Берта Абрамовна тяжело вздохнула и отправилась в свой кабинет – прийти в себя, поправить прическу, собраться с мыслями. Она никогда не жаловалась на здоровье и усталость – не позволяла себе. Только сегодня, в разговоре с этим полицейским, у нее невольно вырвалось то, что она скрывала даже от себя самой – если она уйдет из музея, если останется без работы, то умрет. Ненужность – вот, что самое страшное в ее возрасте. Да, она очень переживала за Лейлу – не как за сотрудника, а как за человека, как за саму себя. И только поэтому не могла отправить ее работать в архив, подальше от людей, детей. Ведь в этих экскурсиях была вся жизнь Лейлы. А ее, Берты, жизнь – в этом музее, в этих никому не нужных съемках, в ее сотрудниках, за которых она несет ответственность.
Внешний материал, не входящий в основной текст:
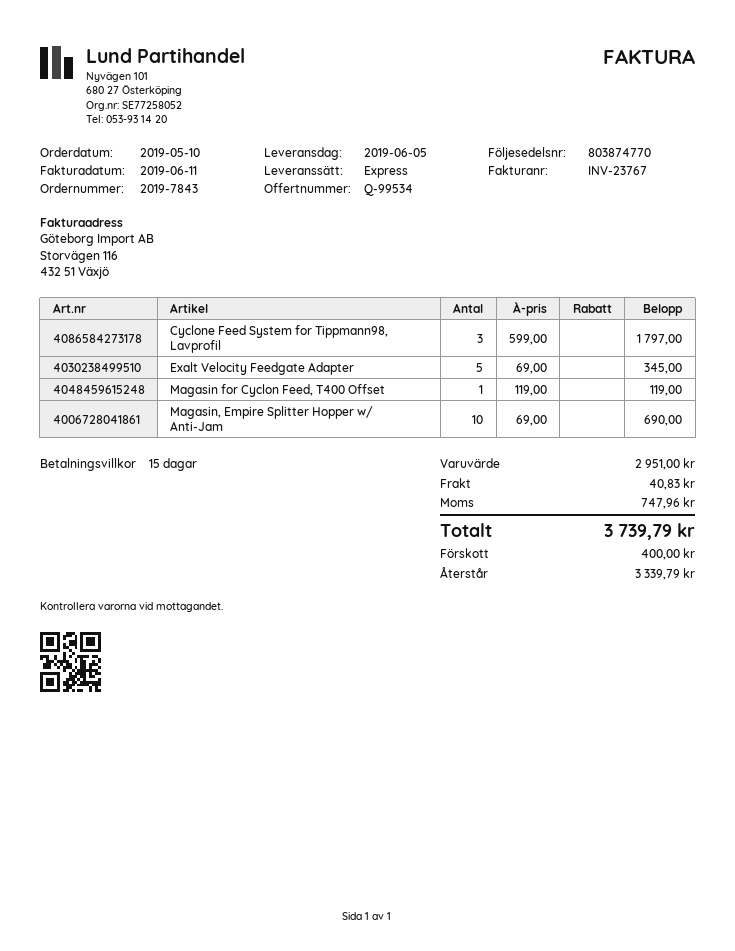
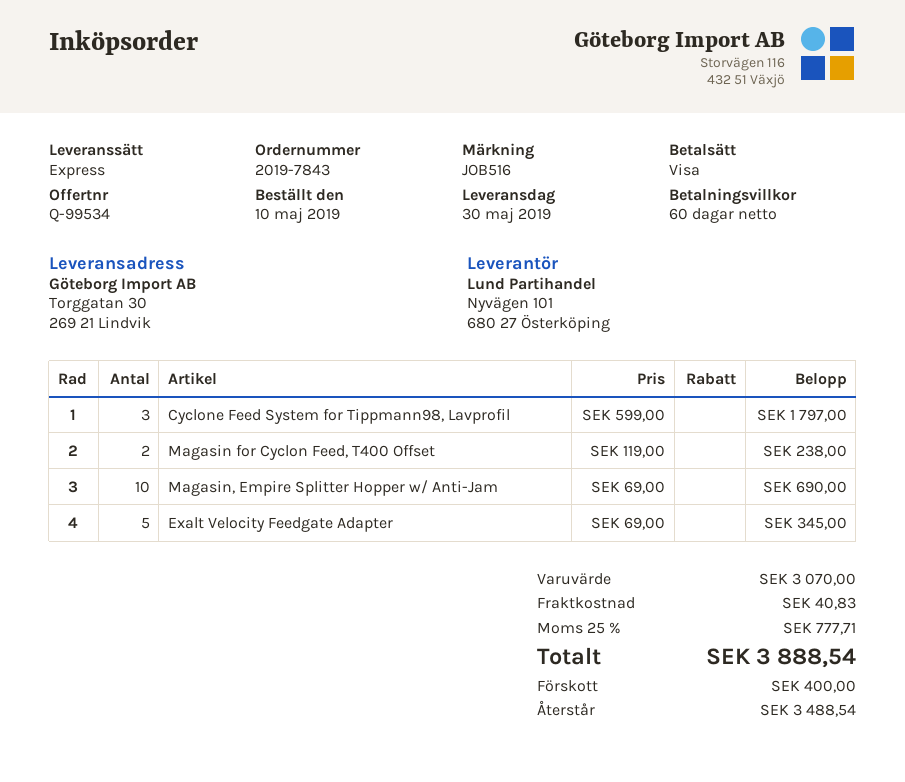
delivery date: 2019-06-05 -> 2019-05-30
payment terms: 15 days -> 60 days
Magasin for Cyclon Feed, T400 Offset: 1 x 119.00 = 119.00 -> 2 x 119.00 = 238.00
subtotal: 2951.00 -> 3070.00
tax: 747.96 -> 777.71
total: 3739.79 -> 3888.54
balance: 3339.79 -> 3488.54

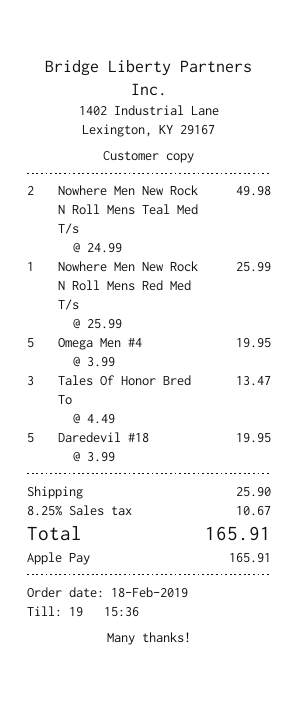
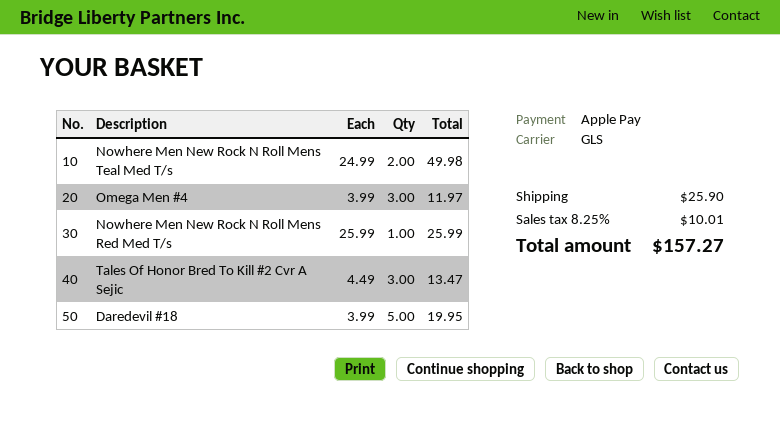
Omega Men #4: 5 x 3.99 = 19.95 -> 3 x 3.99 = 11.97
tax: 8.25% = 10.67 -> 8.25% = 10.01
total: 165.91 -> 157.27

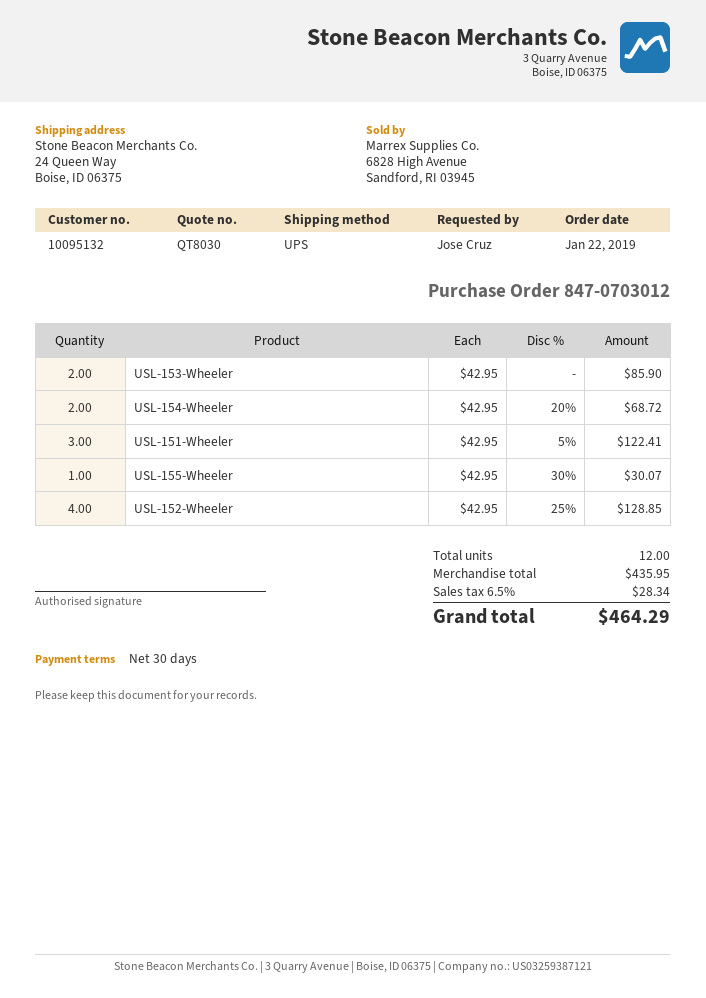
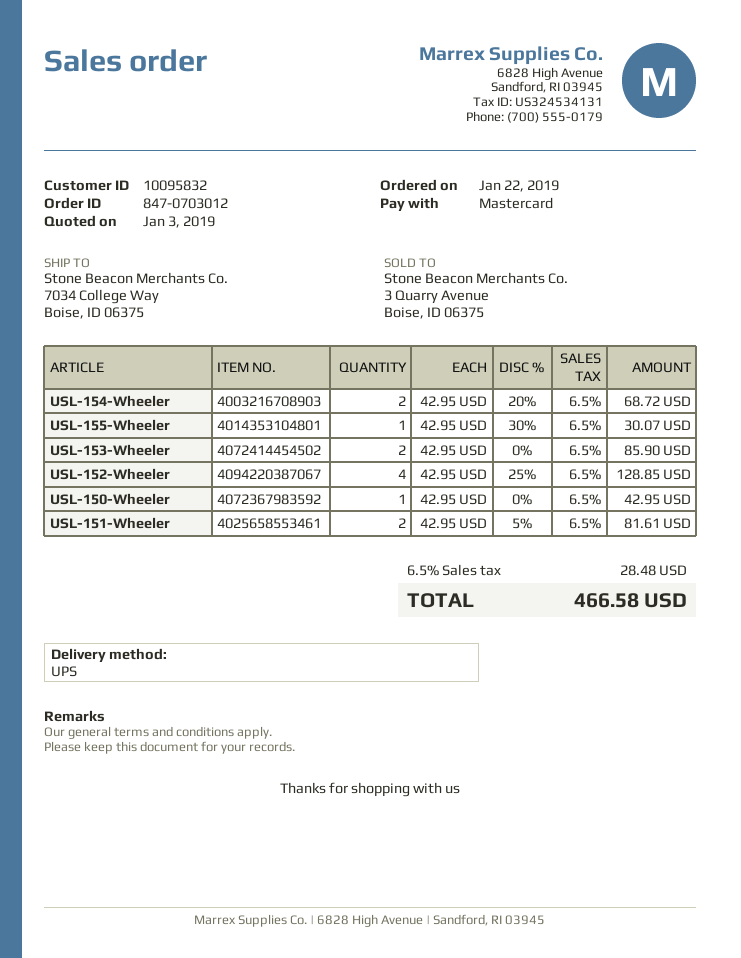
customer number: 10095132 -> 10095832
ship to: 24 Queen Way, Boise, ID 06375 -> 7034 College Way, Boise, ID 06375
USL-151-Wheeler: 3 x 42.95 - 5% = 122.41 -> 2 x 42.95 - 5% = 81.61
USL-150-Wheeler: none -> 1 x 42.95 = 42.95
tax: 6.5% = 28.34 -> 6.5% = 28.48
total: 464.29 -> 466.58

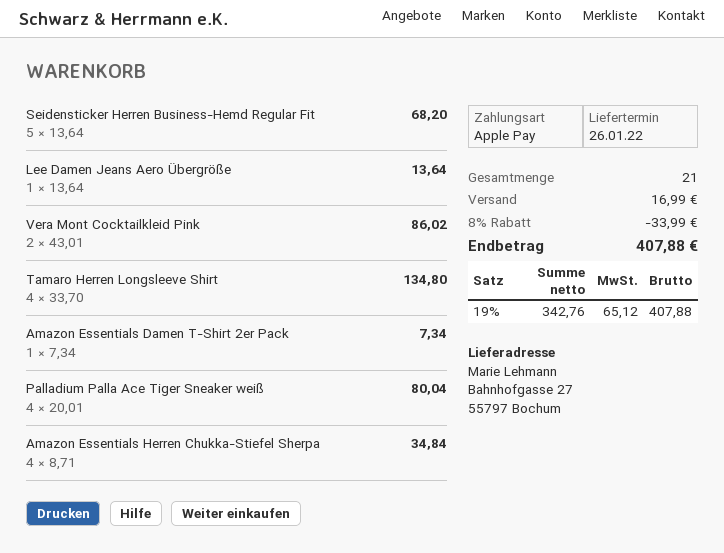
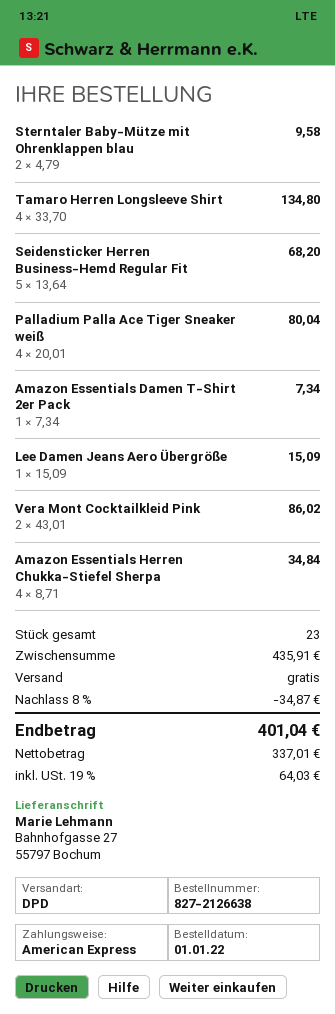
payment method: Apple Pay -> American Express
Lee Damen Jeans Aero Übergröße: 1 x 13.64 = 13.64 -> 1 x 15.09 = 15.09
Sterntaler Baby-Mütze mit Ohrenklappen blau: none -> 2 x 4.79 = 9.58
total quantity: 21 -> 23
discount: 8% = 33.99 -> 8% = 34.87
shipping: 16.99 -> 0.00
net: 342.76 -> 337.01
tax: 19% = 65.12 -> 19% = 64.03
total: 407.88 -> 401.04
И если она уйдет, они устроятся, люди молодые еще, а она – нет. Останется одна. А может, и они не устроятся, так и останутся неприкаянными, а у нее от переживаний вылезут все болячки, начнутся боли, наступит старость. Настоящая. Она сгорит за месяц, как уходят старики, с виду казавшиеся бодрыми и крепкими здоровьем. Скольких она уже похоронила? Тех, кто ходил, двигался и вдруг ушел. Две, три недели в больнице, и все – нет, как и не было.